Research on promotional films made for Cunard-White Star, during the shipping company’s transition from regular passenger services to recreational transatlantic travel was awarded a Prix de Quebec in 2006. Funding also supported research in the National Library and Archives, Ottawa, so that footage and associated material held at the NWFA and in Canada may further our understanding of tourism routes links between Liverpool and Eastern Canada during the interwar years. The project, Moving Memories and Acts of Relocation explores the changing constitution of meanings as amateur films, particular those made for family viewing, move from private into virtual and digital archival settings and journey outwards into a variety of public and educational spaces. Related presentations include Association of Moving Image Archivists ( Anchorage , 2006) the AHRC Cine, Space and Memory Workshop (The Herbert Media Centre, Coventry , Jan. 2007), Future Histories of the Moving Image ( University of Sunderland, Nov. 2007) and Amateur images: valorisation and manipulation ( Luxembourg , Jan. 2008).
The NWFA’s recent acquisition of an extensive film collection by Sam Hanna, an amateur filmmaker and former teacher from Burnley , Lancashire is the starting point for collaborative and inter-disciplinary work (from late 2007). The project seeks to involve various partners and to combine academic research with community outreach via schools and museums. I examine socio-cultural, historical, environmental and landscape-related change in relation to the interpretation of visual and material evidence within British and international contexts. Issues of identity, authority, memory and belonging thread through writings that range from French historical urban planning and conservation, to cultural tourism, museology and film-making by Canada ’s First Nations.

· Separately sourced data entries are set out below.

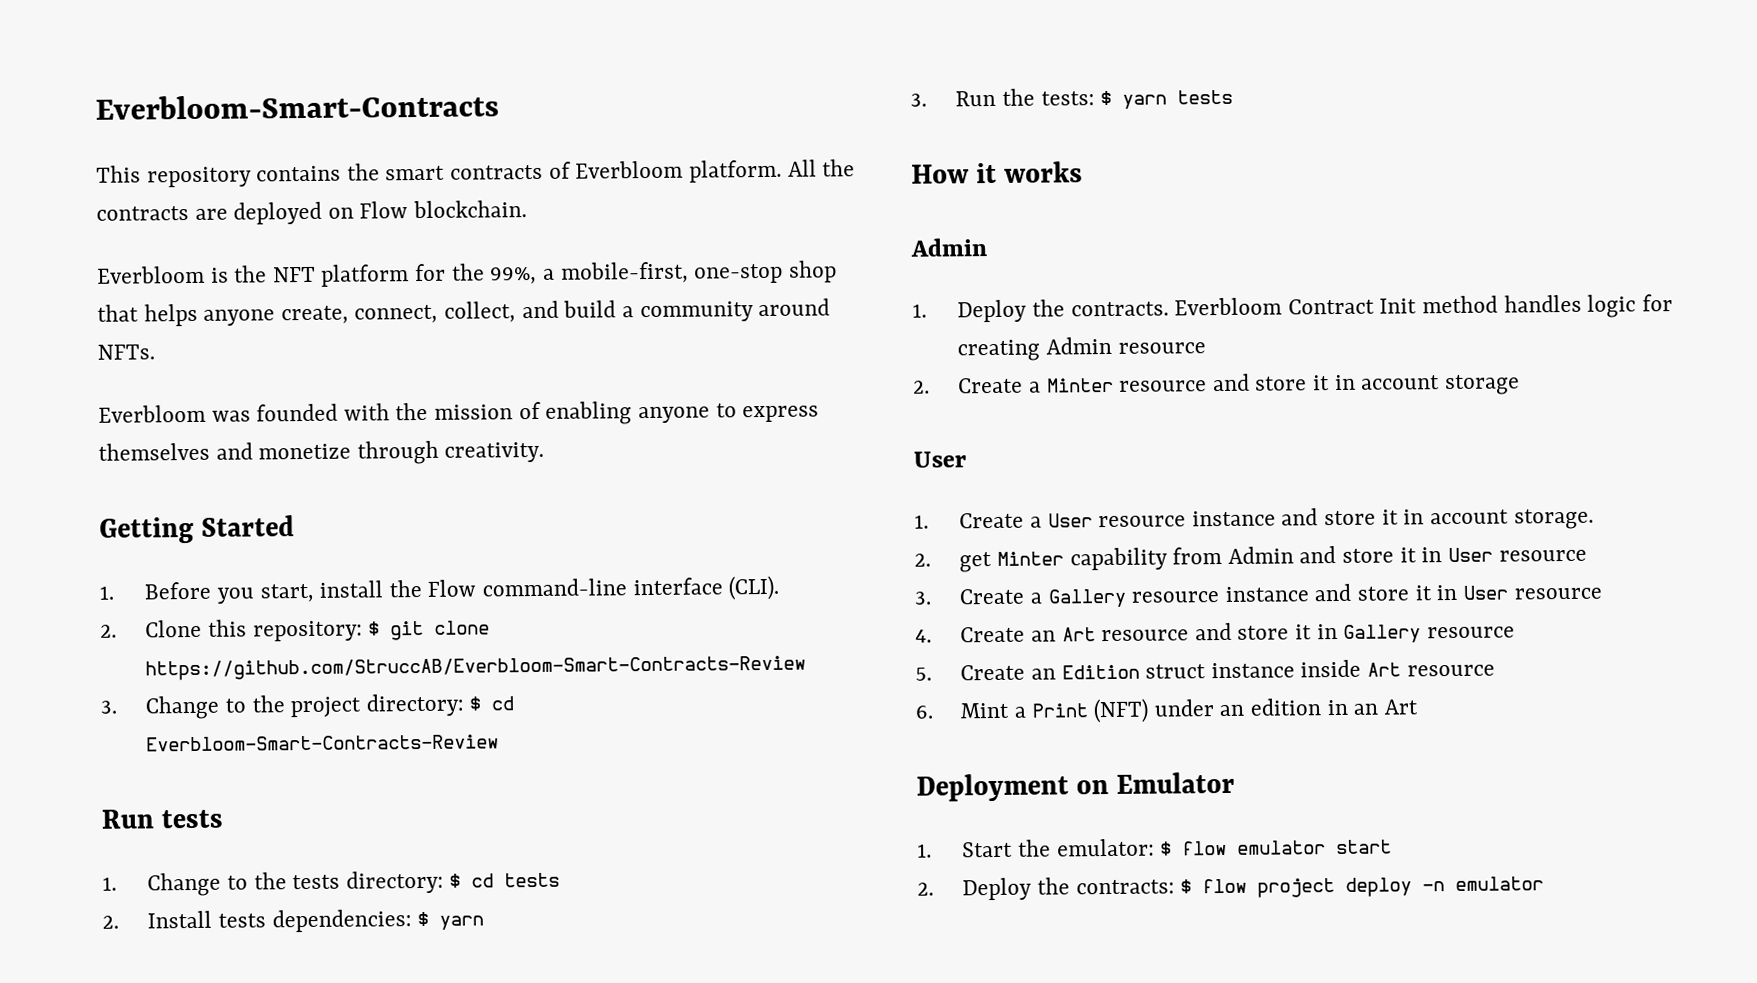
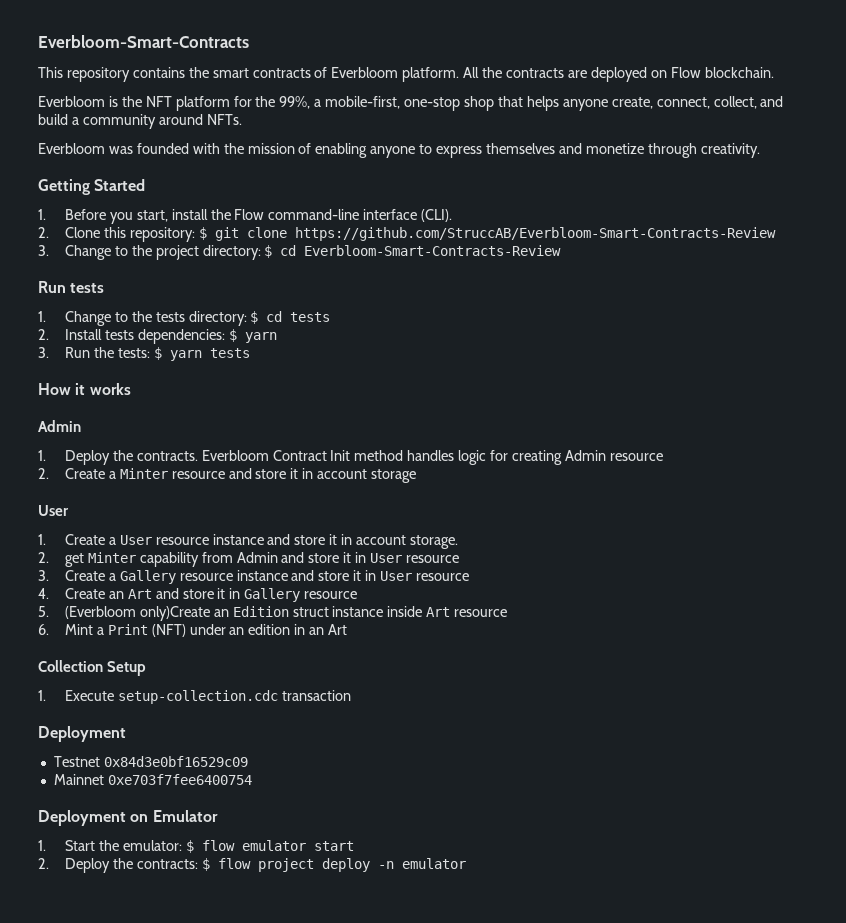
- 4. Create an Art resource and store it in Gallery resource
+ 4. Create an Art and store it in Gallery resource
- 5. Create an Edition struct instance inside Art resource
+ 5. (Everbloom only)Create an Edition struct instance inside Art resource
+ Collection Setup
+ 1. Execute setup-collection.cdc transaction
+ Deployment
+ Testnet 0x84d3e0bf16529c09
+ Mainnet 0xe703f7fee6400754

My work on amateur film seeks to situate an overlooked aspect of Britain ’s cinematic history within wider patterns of place identity, societal relations, leisure trends and patterns of middle class cultural consumption between c.1925 and 1977. Representations of childhood and family holidays as well as documentary-style forays into rural and urban occupational settings, social deprivation and charitable outreach, ethnography, and conflict zones are related variously to issues of memory, sense of place and authority. Research on interwar tourism history and other travel-related imagery produced by British cine enthusiasts in contrasting Mediterranean and contributions to television received funding the British Academy and Krasna-Krausz Foundation, and output included contributing to Nation on Film (BBC1/4, 2006-7).
SELECTIVE PUBLICATIONS (since 2001)
Film-related writings include:
Books
(in progress,2008) Visual Pleasures: Britain ’s amateur film movement, leisure and society c.1925 -1927 (Manchester University Press)
(2003) Screening Culture: Constructing Image and Identity, Rowman and Littlefield/ Lexington Books)
Chapters
(2008), Floating hotels: cruise holidays and amateur film-making in the inter-war period in Clarke, D., Doel, M., and Crawford Pfannhauser, V., (eds.) Moving Pictures/Stopping Places: Hotels & Motels on Film, (Wallflower Press)
(2008) Framing the view: amateur filmmaking and Britain ’s amateur film movement c. 1925-1950 in Craven, I. (ed.) Movies on Home Ground: Explorations in Amateur Cinema (Cambridge Scholars Press).
(2007) Authority, aesthetics and visions of the work place in home movies, in Ishizuka, K and Zimmerman, P. (eds.) Mining the Home Movie: Excavations into Historical and Cultural Memories (University of California Press), 438- 461
(2006) Sites of Meaning: picturing Mediterranean and other landscapes in British home movies, c. 1928-1965, in Lefebvre, M. (ed.) Film and Landscape (Routledge) 167-188
(2002) Telling travellers’ tales: framing the world in home movies, c.1935 - 1967, in Cresswell, T. and Dixon , D. (eds.) Engaging Film: Geographies of Mobility and Identity. (Lexington/Rowman & Littlefield) 47-68
(1997) Moving memories: image and identity in home movies, in Kapstein, N. ed. Essays on Amateur Film. (Association européene des Inédits) 35-44
Articles
(2006) “Shooting the Mediterranean : conflict, compassion and amateur filmmaking in the Mediterranean, c.1925-1939”, Journal of Intercultural Studies 27,3, 313-330
(2006) Journey through the Balkans: amateur travel movies and Mediterranean tourism in the interwar period. Tourist Studies, 6,1,
(2004) At home and abroad with cine enthusiasts: regional amateur filmmaking and visualizing the Mediterranean , c.1928-1962, Geo Journal 59, 4, 323-333
(2003) British holiday films of the Mediterranean . At home and abroad with home movies, c.1925 -1936, Film History, 15 (2) 102-116
(2002) “Picturing the past: archival film and historical landscape change”, Landscapes 3 (1) 81-100.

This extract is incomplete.